I’d be the first to agree that drug marketing could be reined in; my own pet peeve is the spending of billions of dollars to market drugs without a proven performance advantage over cheaper, off-patent drugs. That’s fine for a shampoo maker where the consumer decides whether or not the product is worth its price, but not for a firm who wants to be reimbursed by the government or private insurance (and hence, by you and me via taxes and higher insurance premiums).

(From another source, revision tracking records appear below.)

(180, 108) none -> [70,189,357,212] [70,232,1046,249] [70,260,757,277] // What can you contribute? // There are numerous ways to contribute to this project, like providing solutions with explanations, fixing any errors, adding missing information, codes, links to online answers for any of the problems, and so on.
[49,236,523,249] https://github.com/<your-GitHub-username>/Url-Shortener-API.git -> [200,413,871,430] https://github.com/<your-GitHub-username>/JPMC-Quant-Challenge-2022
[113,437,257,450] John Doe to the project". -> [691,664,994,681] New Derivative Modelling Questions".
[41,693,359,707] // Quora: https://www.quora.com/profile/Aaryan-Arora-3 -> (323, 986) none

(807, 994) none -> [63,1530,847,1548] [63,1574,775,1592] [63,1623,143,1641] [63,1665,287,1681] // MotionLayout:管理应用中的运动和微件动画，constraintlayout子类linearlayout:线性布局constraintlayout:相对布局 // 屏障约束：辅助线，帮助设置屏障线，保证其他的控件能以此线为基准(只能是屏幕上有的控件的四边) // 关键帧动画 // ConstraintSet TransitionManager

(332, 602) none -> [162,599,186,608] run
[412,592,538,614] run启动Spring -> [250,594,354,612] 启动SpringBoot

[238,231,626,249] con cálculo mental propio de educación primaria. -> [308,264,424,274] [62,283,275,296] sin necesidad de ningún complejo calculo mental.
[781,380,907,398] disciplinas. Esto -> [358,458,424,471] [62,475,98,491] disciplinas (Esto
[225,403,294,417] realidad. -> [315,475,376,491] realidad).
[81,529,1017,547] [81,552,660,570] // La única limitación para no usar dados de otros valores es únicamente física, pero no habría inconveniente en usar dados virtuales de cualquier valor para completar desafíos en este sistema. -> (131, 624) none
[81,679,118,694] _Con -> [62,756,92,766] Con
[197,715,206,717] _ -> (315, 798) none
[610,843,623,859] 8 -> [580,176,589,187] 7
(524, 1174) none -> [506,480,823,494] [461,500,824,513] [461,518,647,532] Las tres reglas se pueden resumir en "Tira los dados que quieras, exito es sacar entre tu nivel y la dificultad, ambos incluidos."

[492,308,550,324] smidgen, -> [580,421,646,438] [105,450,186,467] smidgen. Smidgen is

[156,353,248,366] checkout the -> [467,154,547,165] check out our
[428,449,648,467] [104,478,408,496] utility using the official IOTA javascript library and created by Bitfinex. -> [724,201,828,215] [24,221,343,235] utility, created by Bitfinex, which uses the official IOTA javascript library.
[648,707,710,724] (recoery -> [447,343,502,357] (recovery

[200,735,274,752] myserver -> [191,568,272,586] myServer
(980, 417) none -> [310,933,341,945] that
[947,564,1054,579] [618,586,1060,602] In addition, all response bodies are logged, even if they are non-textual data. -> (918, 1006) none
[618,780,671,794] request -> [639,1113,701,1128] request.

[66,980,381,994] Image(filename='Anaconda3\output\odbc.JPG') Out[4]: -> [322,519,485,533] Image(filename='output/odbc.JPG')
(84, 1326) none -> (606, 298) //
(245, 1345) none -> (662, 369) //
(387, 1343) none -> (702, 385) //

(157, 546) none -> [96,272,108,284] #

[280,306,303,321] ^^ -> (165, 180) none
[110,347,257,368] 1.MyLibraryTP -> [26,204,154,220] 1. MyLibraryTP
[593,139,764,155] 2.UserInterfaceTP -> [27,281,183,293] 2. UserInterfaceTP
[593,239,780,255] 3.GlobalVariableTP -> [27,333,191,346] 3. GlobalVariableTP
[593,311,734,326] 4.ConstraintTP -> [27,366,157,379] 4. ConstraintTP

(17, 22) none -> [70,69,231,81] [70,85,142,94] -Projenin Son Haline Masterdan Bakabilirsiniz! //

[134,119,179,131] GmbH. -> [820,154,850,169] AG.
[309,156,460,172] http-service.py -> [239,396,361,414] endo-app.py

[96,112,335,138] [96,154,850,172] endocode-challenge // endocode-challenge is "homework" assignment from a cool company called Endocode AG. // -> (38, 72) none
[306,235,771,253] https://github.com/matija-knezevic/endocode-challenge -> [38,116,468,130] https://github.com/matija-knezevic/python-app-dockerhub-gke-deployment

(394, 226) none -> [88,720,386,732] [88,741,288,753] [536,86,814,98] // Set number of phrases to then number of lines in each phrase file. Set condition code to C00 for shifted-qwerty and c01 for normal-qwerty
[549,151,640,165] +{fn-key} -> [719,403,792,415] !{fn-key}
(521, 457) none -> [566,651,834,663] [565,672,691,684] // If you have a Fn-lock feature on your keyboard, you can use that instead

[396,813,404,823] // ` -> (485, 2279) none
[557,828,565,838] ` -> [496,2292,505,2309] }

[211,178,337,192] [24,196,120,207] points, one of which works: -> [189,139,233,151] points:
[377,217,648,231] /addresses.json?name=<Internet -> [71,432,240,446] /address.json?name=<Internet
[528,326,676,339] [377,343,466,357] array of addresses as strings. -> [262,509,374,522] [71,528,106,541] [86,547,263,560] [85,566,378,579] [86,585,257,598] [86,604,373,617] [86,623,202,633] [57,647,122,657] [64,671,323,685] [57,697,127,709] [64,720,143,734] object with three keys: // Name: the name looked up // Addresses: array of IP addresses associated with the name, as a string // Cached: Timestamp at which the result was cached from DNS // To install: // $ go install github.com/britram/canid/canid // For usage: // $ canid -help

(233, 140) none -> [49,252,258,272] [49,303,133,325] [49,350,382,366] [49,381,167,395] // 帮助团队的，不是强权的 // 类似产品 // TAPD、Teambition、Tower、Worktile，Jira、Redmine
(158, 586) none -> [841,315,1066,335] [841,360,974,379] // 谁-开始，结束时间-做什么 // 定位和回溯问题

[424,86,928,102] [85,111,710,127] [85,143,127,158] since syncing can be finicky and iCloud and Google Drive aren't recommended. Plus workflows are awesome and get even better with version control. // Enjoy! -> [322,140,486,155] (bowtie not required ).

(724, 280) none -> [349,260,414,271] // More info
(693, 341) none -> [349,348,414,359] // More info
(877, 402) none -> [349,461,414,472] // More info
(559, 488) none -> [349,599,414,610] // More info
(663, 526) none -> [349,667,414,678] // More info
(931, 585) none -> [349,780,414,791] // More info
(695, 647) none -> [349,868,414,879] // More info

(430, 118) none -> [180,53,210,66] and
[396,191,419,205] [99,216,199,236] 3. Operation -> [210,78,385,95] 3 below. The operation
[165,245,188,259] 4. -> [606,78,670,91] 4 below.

Still, this complaint is so wide-ranging I think it is unlikely to have any impact at all.

I’d be really interested to see some of the supposed examples of “neuromarketing influencing our subconscious perceptions.” About the only reference I was able to find was an OTOI webinar on how pharma companies could improve their websites via eye-tracking and other biometric measures. This is hardly a unique effort, as just about every website could benefit from this kind of study (even those of advocacy groups!).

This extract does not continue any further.